**Material for the task:**
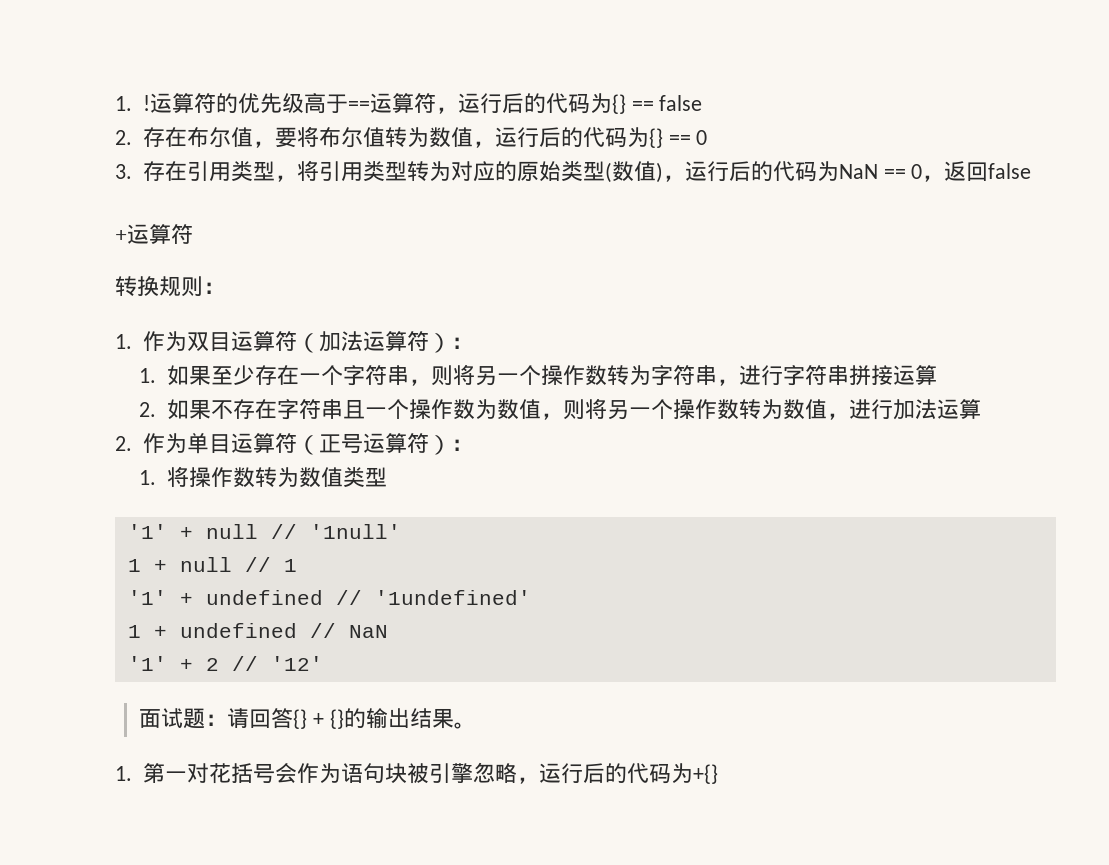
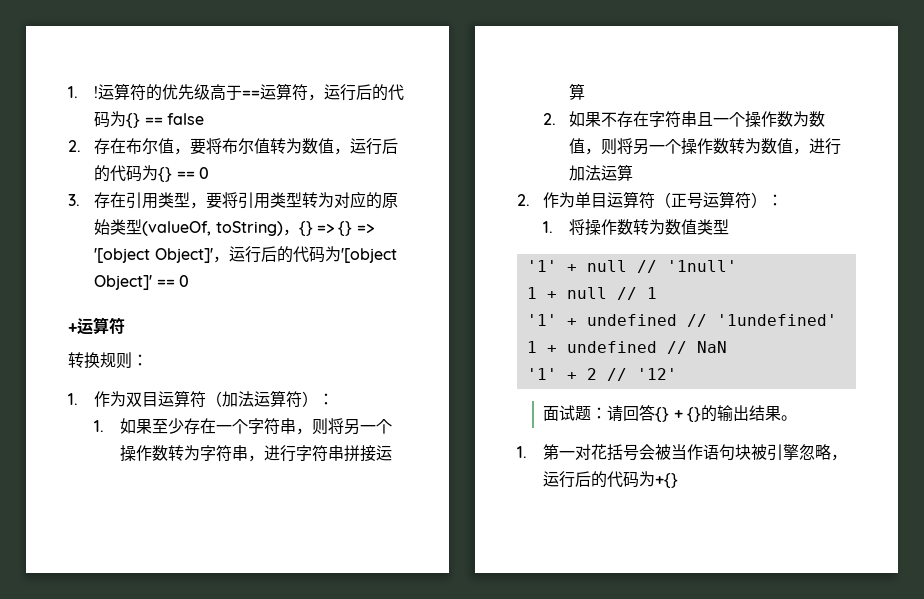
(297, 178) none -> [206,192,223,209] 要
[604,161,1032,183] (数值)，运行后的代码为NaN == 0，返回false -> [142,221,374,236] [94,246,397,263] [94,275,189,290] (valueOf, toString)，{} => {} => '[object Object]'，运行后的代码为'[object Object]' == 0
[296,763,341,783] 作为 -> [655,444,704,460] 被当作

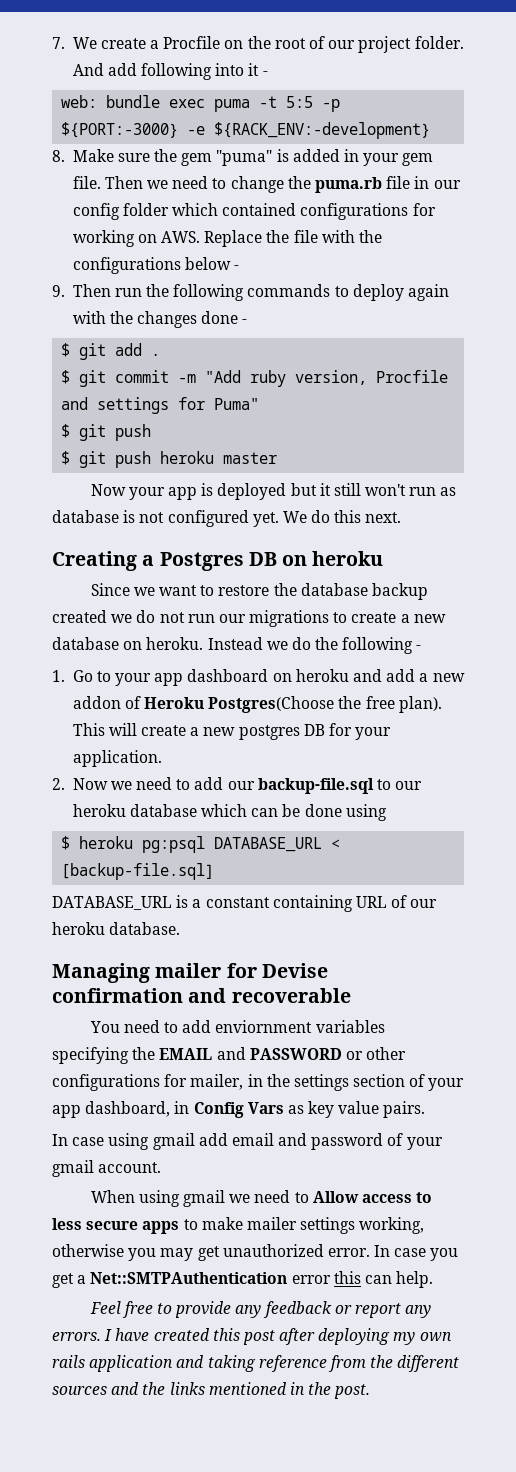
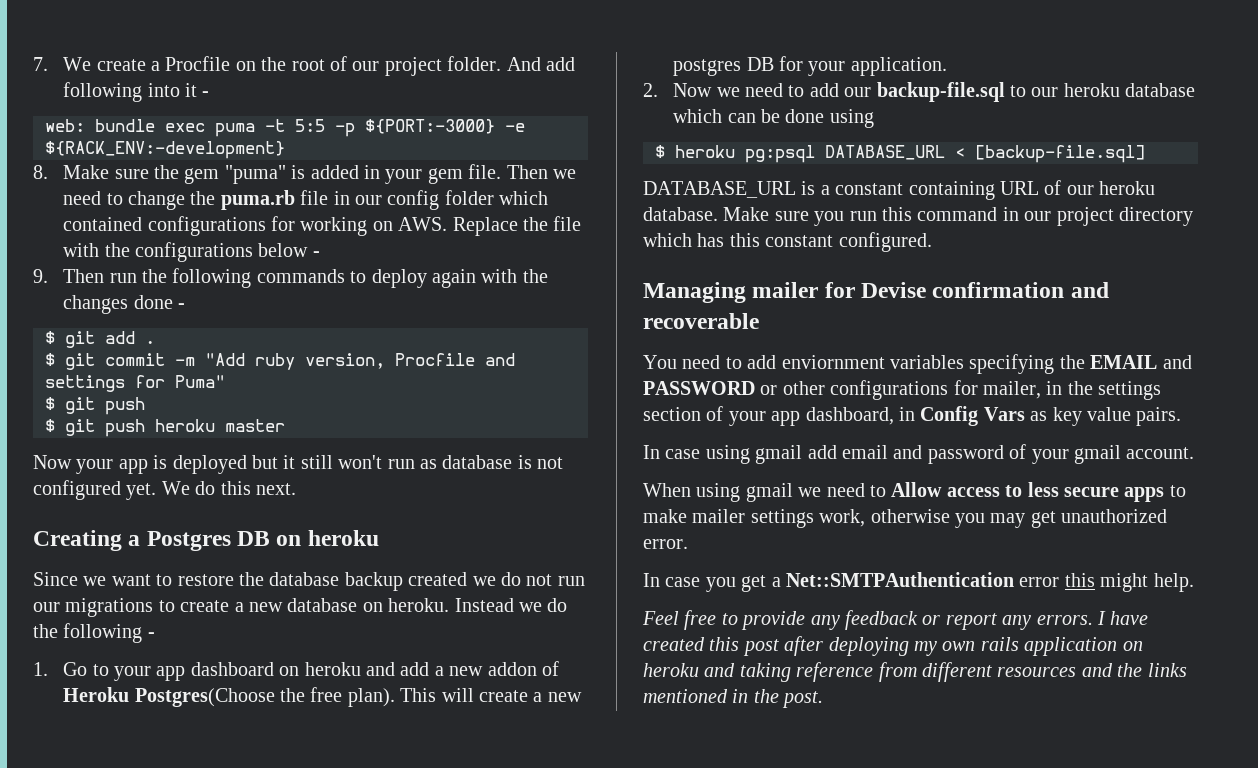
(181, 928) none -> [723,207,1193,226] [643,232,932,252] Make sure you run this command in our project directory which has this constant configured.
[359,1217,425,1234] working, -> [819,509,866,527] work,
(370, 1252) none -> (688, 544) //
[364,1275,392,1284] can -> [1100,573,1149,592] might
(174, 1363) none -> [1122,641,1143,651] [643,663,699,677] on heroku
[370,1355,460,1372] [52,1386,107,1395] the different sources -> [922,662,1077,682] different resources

**Aim of the exercise:** With all pictures removed, reproduce the lines from the top of the entries above through the line containing "[296,763,341,783] 作为 -> [655,444,704,460] 被当作", exactly as written.

**Answer to the problem:**
(297, 178) none -> [206,192,223,209] 要
[604,161,1032,183] (数值)，运行后的代码为NaN == 0，返回false -> [142,221,374,236] [94,246,397,263] [94,275,189,290] (valueOf, toString)，{} => {} => '[object Object]'，运行后的代码为'[object Object]' == 0
[296,763,341,783] 作为 -> [655,444,704,460] 被当作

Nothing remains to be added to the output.